Learn
K-Means Clustering
Implementing K-Means: Step 1

The K-Means algorithm:

1. Place `k` random centroids for the initial clusters.
2. Assign data samples to the nearest centroid.
3. Update centroids based on the above-assigned data samples.

Repeat Steps 2 and 3 until convergence.

After looking at the scatter plot and having a better understanding of the Iris data, let’s start implementing the K-Means algorithm.

In this exercise, we will implement Step 1.

Because we expect there to be three clusters (for the three species of flowers), let’s implement K-Means where the `k` is 3.
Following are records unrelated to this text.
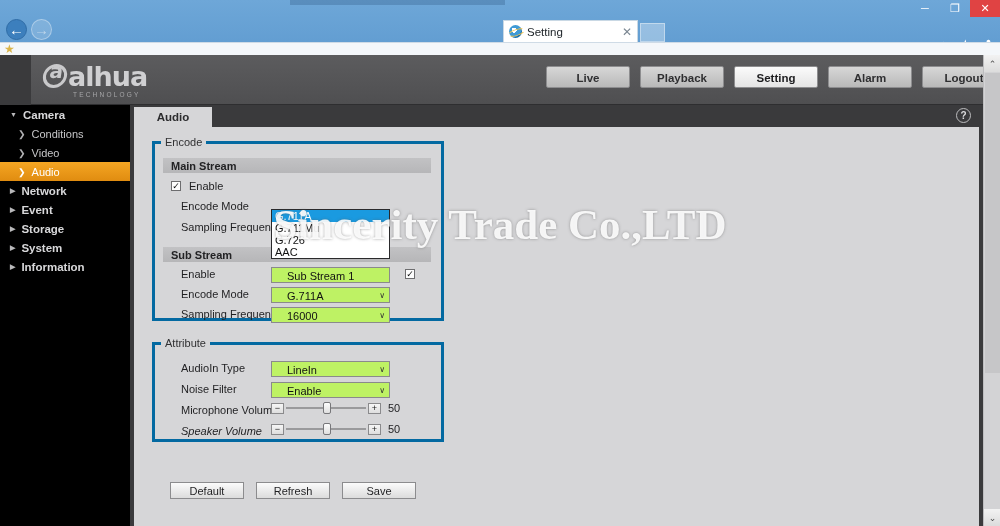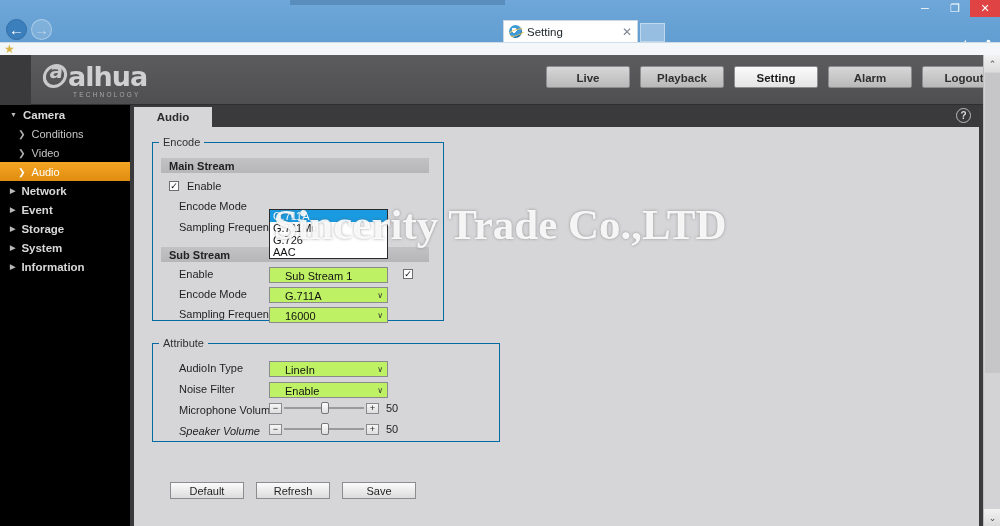"Encode" fieldset.group { border: 1px solid #0369a1 -> 3px solid #0369a1 }
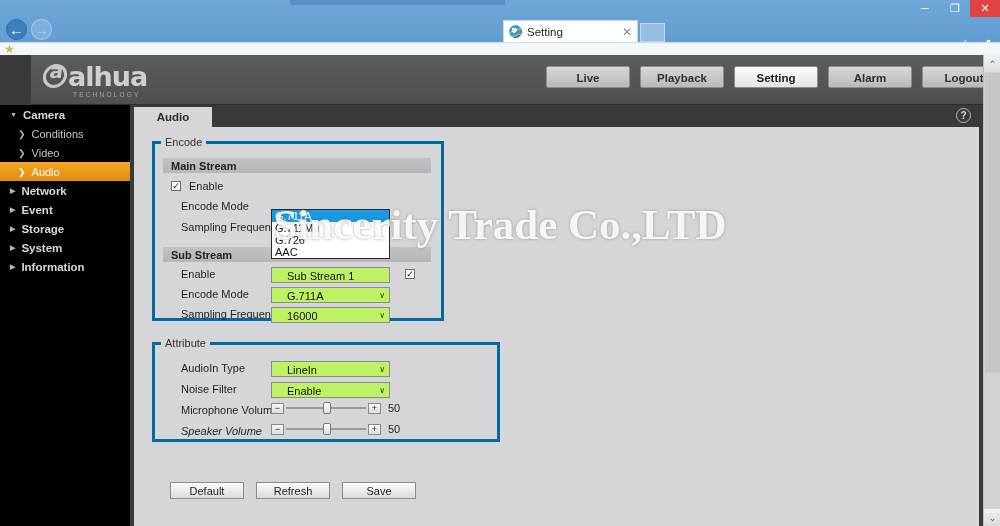"Attribute" #grp-attr { width: 348px -> 292px }
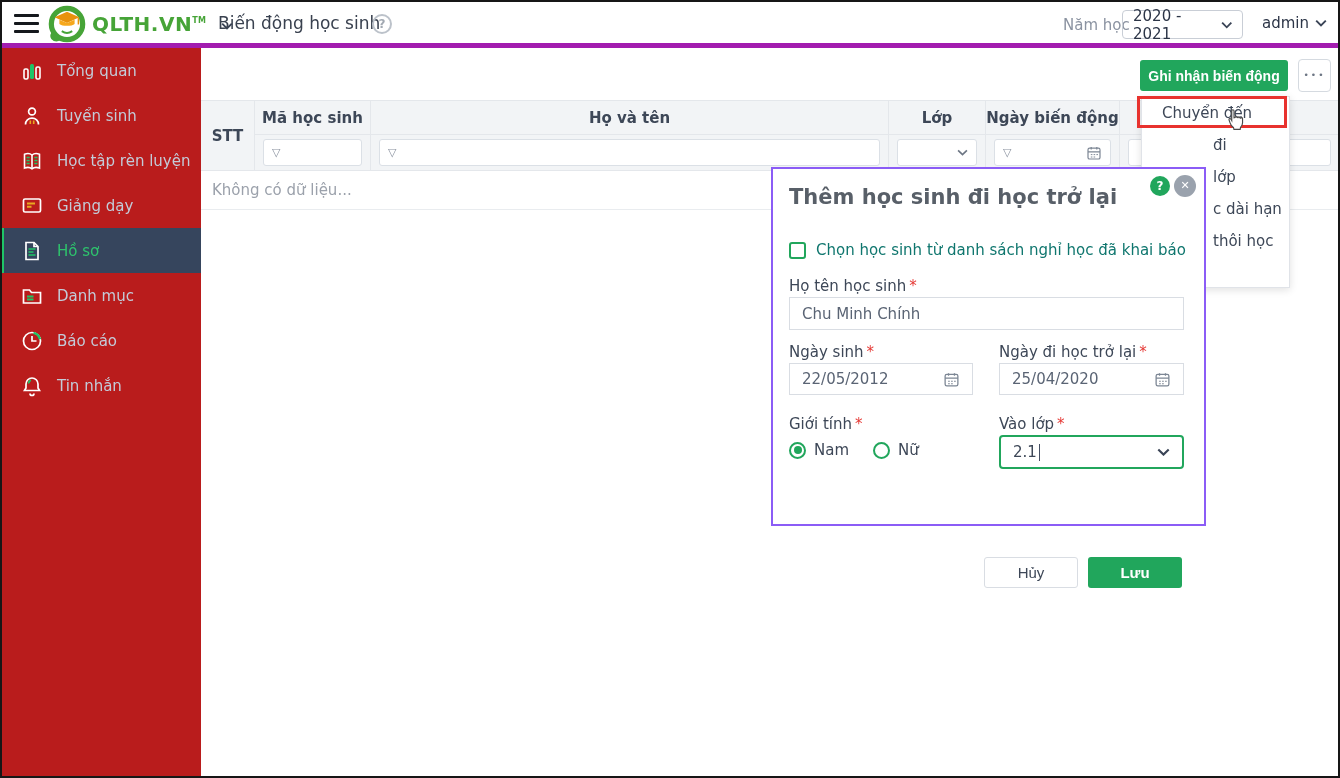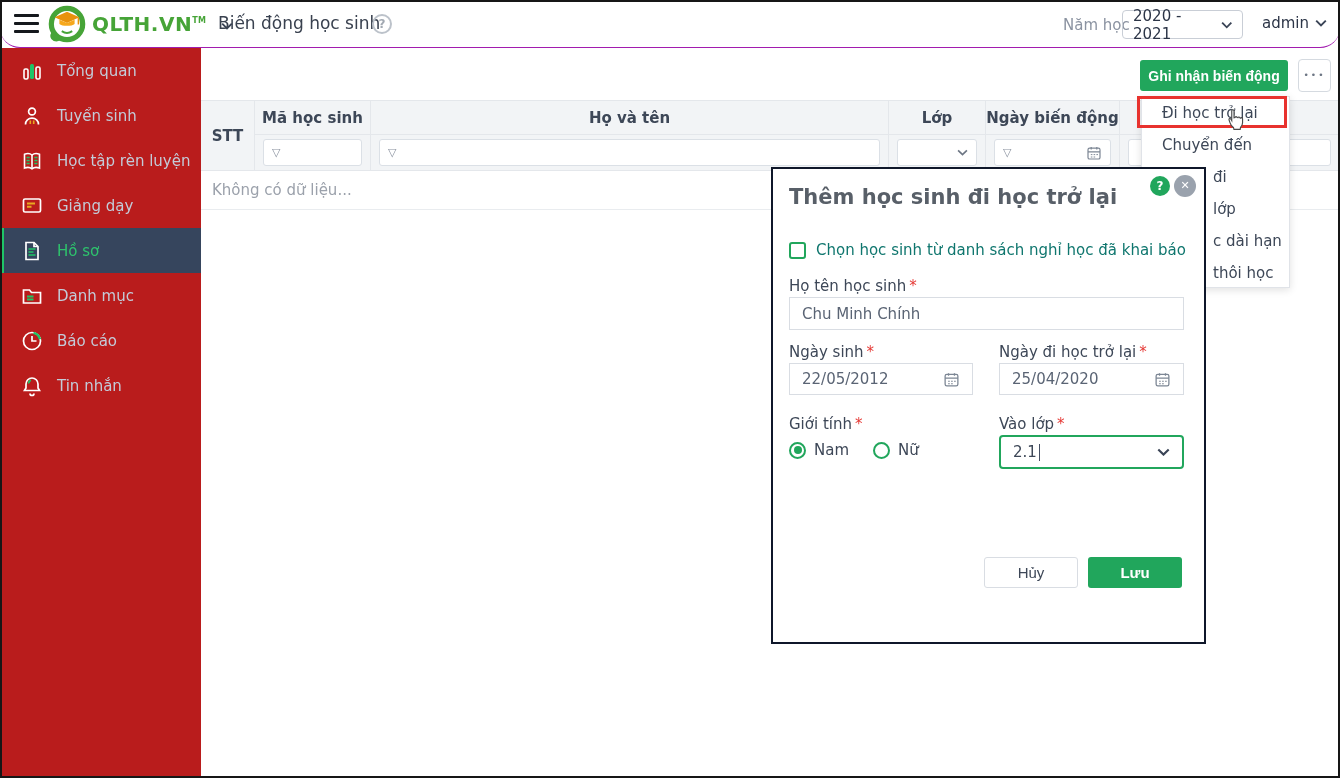"QLTH.VNTM" .topbar { border-bottom: 1px solid #a21caf -> 5px solid #a21caf; border-radius: 20px -> none }
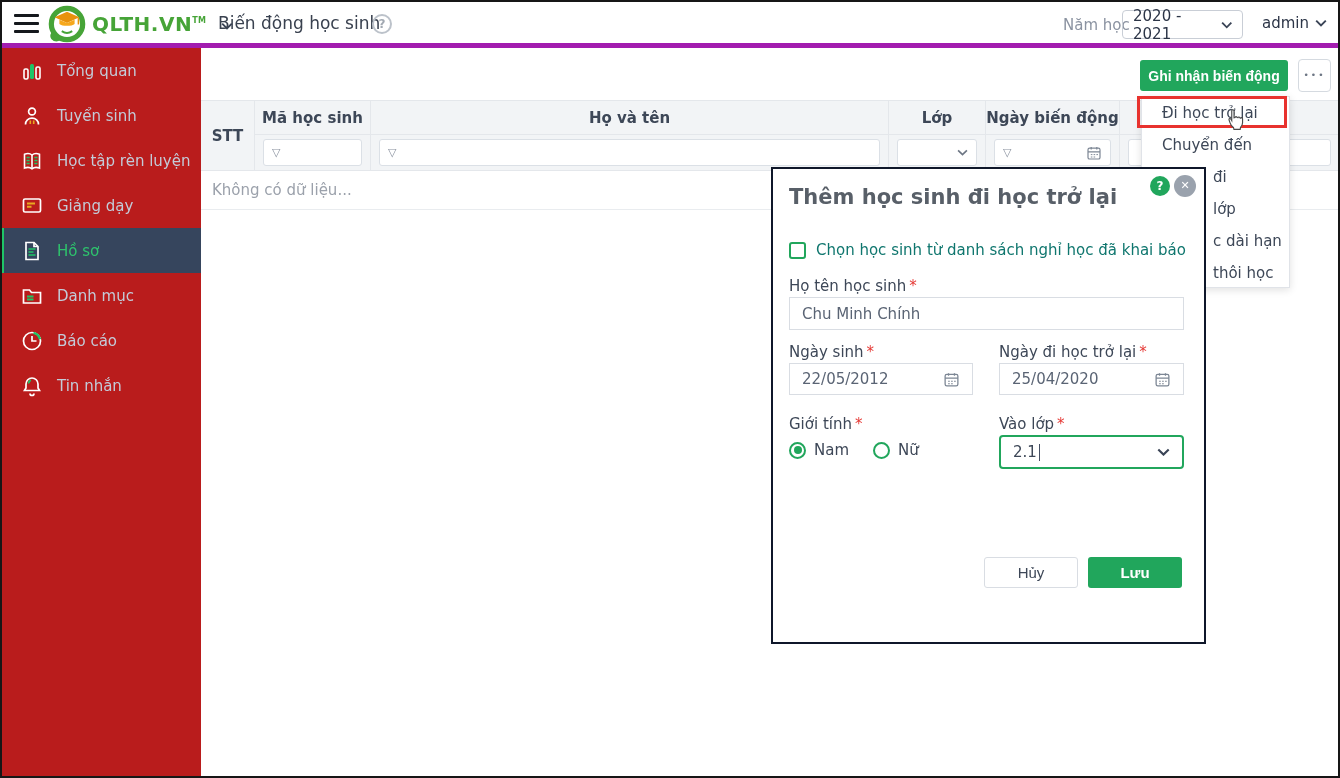"Đi học trở lại" div.mi { html: <div>Đi học trở lại</div> -> none }
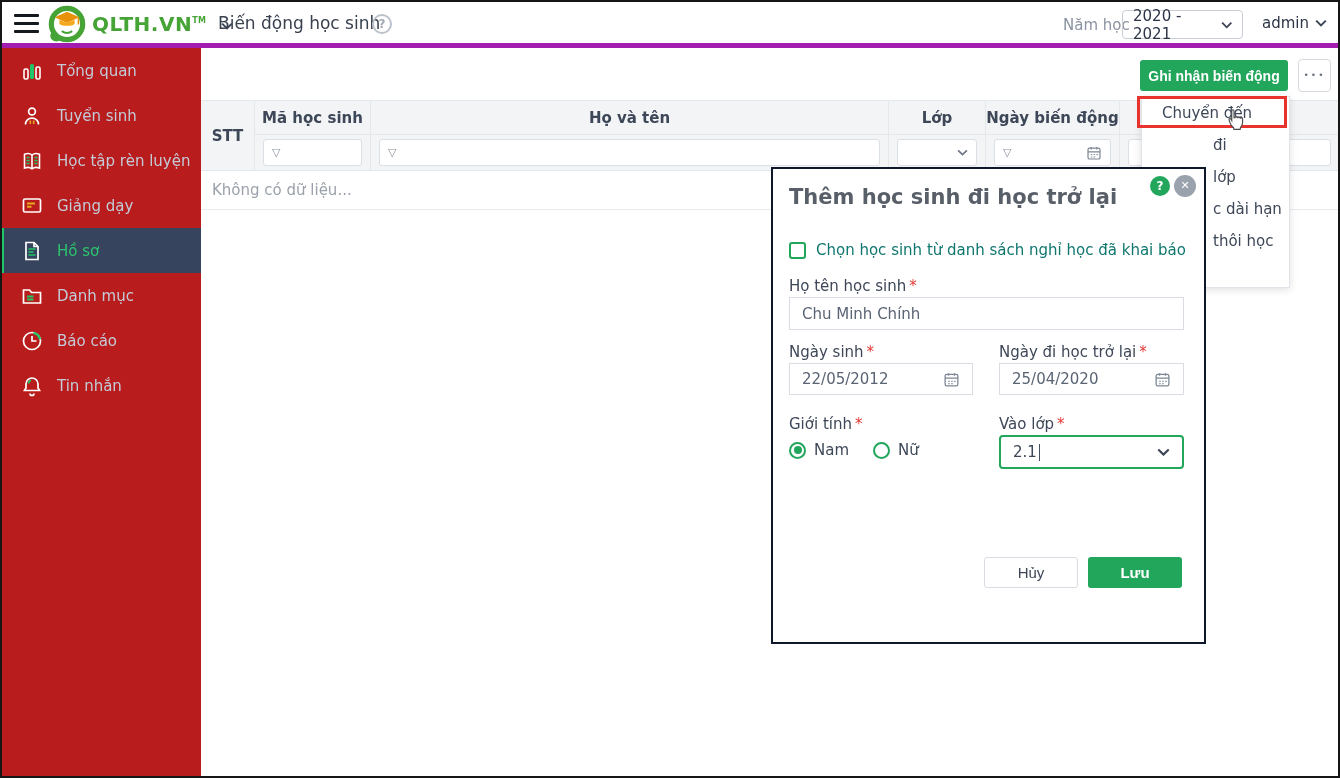"Thêm học sinh đi học" .modal { border: 2px solid #0f172a -> 2px solid #8b5cf6; height: 477px -> 359px }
Using the NumPy library, we will create three random initial centroids and plot them along with our samples.

### Instructions

1.

First, create a variable named `k` and set it to 3.

2.

Then, use NumPy’s `random.uniform()` function to generate random values in two lists:

• a `centroids_x` list that will have `k` random values between `min(x)` and `max(x)`
• a `centroids_y` list that will have `k` random values between `min(y)` and `max(y)`

The `random.uniform()` function looks like:

``np.random.uniform(low, high, size)``

The `centroids_x` will have the x-values for our initial random centroids and the `centroids_y` will have the y-values for our initial random centroids.

3.

Create an array named `centroids` and use the `zip()` function to add `centroids_x` and `centroids_y` to it.

The `zip()` function looks like:

``np.array(list(zip(array1, array2)))``

Then, print `centroids`.

The `centroids` list should now have all the initial centroids.

4.

Make a scatter plot of `y` vs `x`.

Make a scatter plot of `centroids_y` vs `centroids_x`.

Show the plots to see your centroids!